Voters love tax breaks. But they obviously come at a cost — reduction in government services, often in areas where they are badly needed, such as protection of the environment and assistance for the poor.

But if Harper simply followed his own mantra — that open competition is great for the development of efficient industries and great for consumers alike — he could hand the average Canadian family $275 without cutting important government services.

How badly are Canadian consumers being gouged? Based on data from Statistics Canada and the United States Department of Labor, here’s a comparison for June (in Canadian dollars) to what U.S. consumers pay on average under the American free market system:

• Chicken: Canada $3.22 a pound, U.S. $1.64 a pound.

• Dozen eggs: Canada $3.27, U.S. $2.14.

• Litre of milk: Canada $2.47, U.S. $1.05

• Processed cheese: Canada $5.10 a pound, U.S. $4.83 a pound.

• Butter: Canada $4.51 a pound; U.S. $2.74 a pound.

We Canadians pay 96 per cent more for chickens, 50 per cent more for eggs, 142 per cent more for milk, 27 per cent more for cheese, and 65 per cent more for butter.

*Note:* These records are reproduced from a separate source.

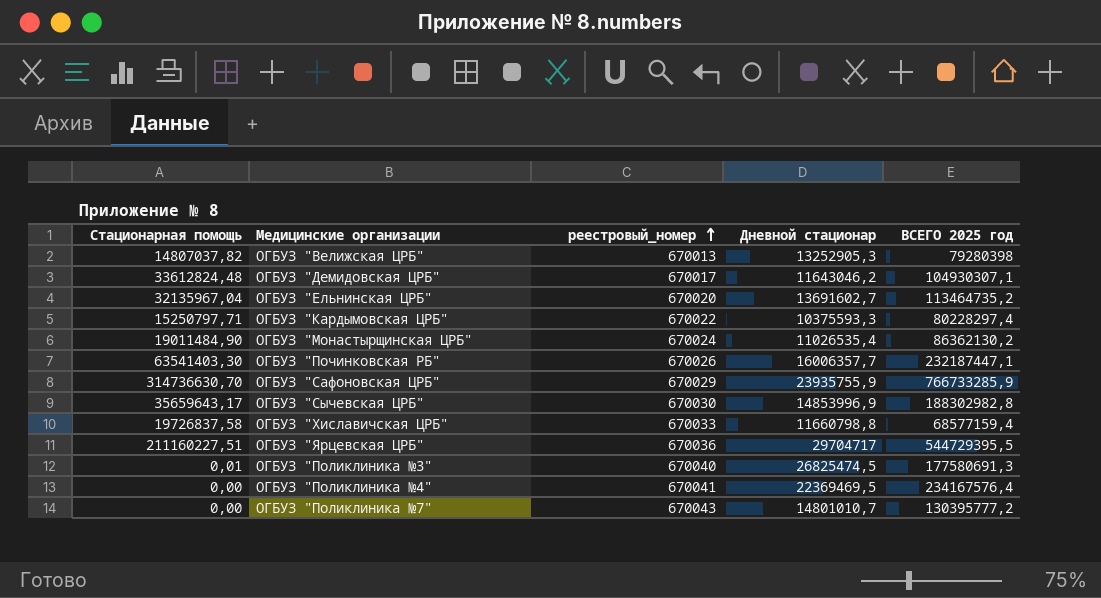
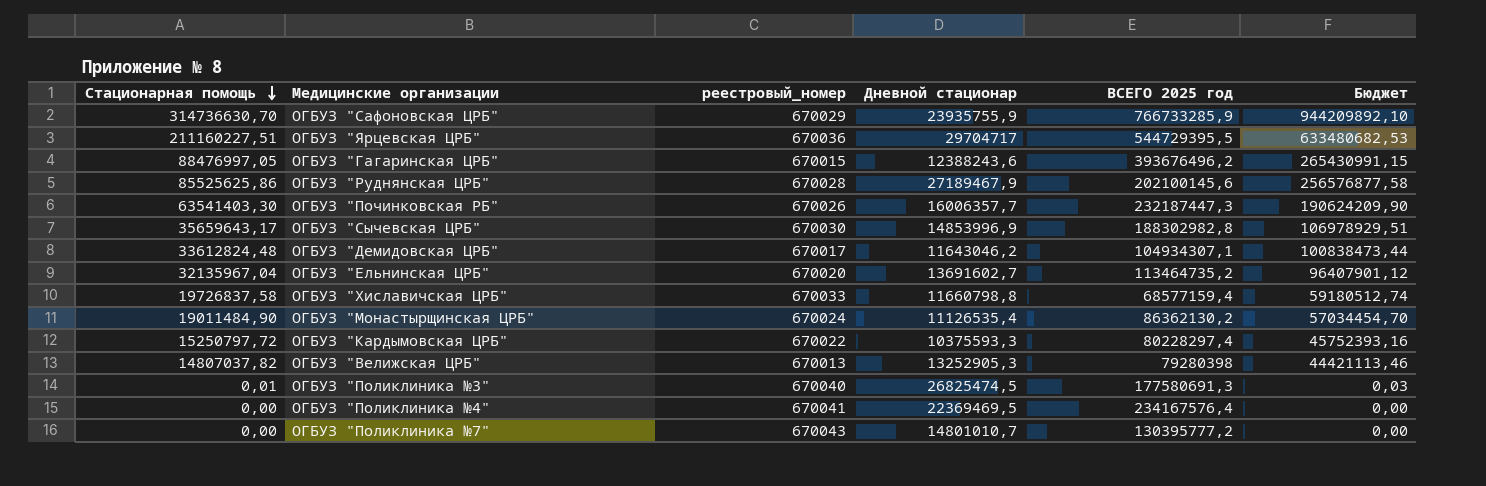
row order: реестровый_номер ascending -> Стационарная помощь descending
column Бюджет | formula: none -> [Стационарная помощь] * 3
row ОГБУЗ "Гагаринская ЦРБ": none -> 88476997,05 | 670015 | 12388243,6 | 393676496,2 | 265430991,15
row ОГБУЗ "Руднянская ЦРБ": none -> 85525625,86 | 670028 | 27189467,9 | 202100145,6 | 256576877,58
ОГБУЗ "Починковская РБ" | ВСЕГО 2025 год: 232187447,1 -> 232187447,3
ОГБУЗ "Демидовская ЦРБ" | ВСЕГО 2025 год: 104930307,1 -> 104934307,1
ОГБУЗ "Монастырщинская ЦРБ" | Дневной стационар: 11026535,4 -> 11126535,4
ОГБУЗ "Кардымовская ЦРБ" | Стационарная помощь: 15250797,71 -> 15250797,72

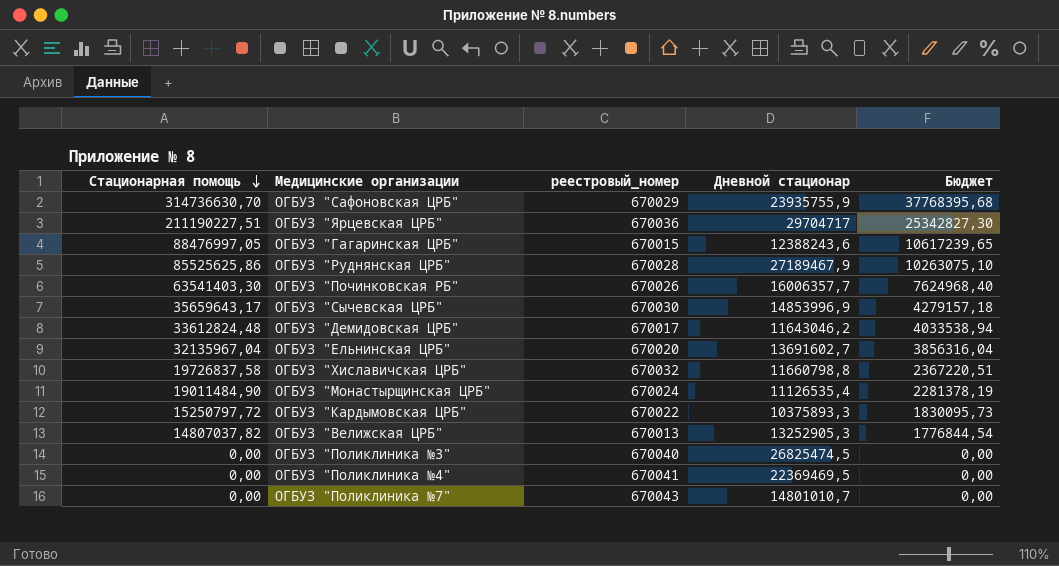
column ВСЕГО 2025 год | position: 5 -> none
column Бюджет | formula: [Стационарная помощь] * 3 -> [Стационарная помощь] * 0,12
ОГБУЗ "Ярцевская ЦРБ" | Стационарная помощь: 211160227,51 -> 211190227,51
ОГБУЗ "Хиславичская ЦРБ" | реестровый_номер: 670033 -> 670032
ОГБУЗ "Кардымовская ЦРБ" | Дневной стационар: 10375593,3 -> 10375893,3
ОГБУЗ "Поликлиника №3" | Стационарная помощь: 0,01 -> 0,00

Why? To assure our poor farmers adequate compensation and marketplace stability? That might have been the original intention. But as former Toronto Liberal MP Martha Hall Findlay pointed out in a seminal research paper in June 2012, there are virtually no more small dairy farms — the number has dropped over four decades from 70,000 (a lot of little guys) to 12,000 (not many and not so little anymore).

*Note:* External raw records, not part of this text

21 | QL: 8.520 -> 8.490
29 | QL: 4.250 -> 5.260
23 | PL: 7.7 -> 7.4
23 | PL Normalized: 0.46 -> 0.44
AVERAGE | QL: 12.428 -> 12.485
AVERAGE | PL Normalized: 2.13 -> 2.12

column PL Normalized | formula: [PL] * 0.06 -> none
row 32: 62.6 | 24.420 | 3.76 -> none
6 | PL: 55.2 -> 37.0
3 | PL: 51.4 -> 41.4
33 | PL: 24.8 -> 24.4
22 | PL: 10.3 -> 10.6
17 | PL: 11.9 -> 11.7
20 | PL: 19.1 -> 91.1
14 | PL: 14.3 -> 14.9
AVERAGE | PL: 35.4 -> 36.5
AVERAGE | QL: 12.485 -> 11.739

This system isn’t supporting thousands of small Canadian farmers. It’s supporting a small group of agricultural industrialists who are inhaling money at Canadian consumers’ expense. One might think, because all voters are consumers, that a vast majority of MPs would be standing up for them and demanding that the government phase out this antiquated system, and phase it out quickly.

But on June 18, MPs unanimously passed a motion 262 to 0 saying that the government should “respect its promise to dairy and cheese producers in Quebec and Canada” by resisting pressure from the Comprehensive Economic and Trade Agreement between Canada and the European Union to dismantle Canada’s system of supply management for the marketing of eggs, butter and poultry.

That system guarantees Canadian producers lucrative returns by limiting production and by imposing tariffs on imports from other countries to the point that those who would export these commodities to Canada have all but given up trying.

So if the system has become warped, why did 262 MPs vote against moving toward hasty reform? The cynical answer to that is because all parties are looking at crucial rural seats in the next election, particularly in Quebec. That’s the answer MPs give me, even as they agree in private that the system stinks. But this is nonsensical politics — 12,000 farms couldn’t possibly swing vote counts in even the most traditional dairy ridings. MPs could win more votes appealing to consumers.

Nearly every other country that used to impose supply management for these commodities has given them up. Australia did. New Zealand did. Their dairy industries are thriving.

The Conservative government is trying to avoid being ousted from the 12-country Trans-Pacific Partnership Talks, which will produce one of the most important free-trade agreements of our time. Why are other countries involved in the negotiations pointing at Canada as too protectionist to be part of any agreement?

Because we are dragging our heels, trying to preserve parts of this corrupted system that makes no sense for Canada and no sense for the world.

Colin Kenny is a member of the Senate.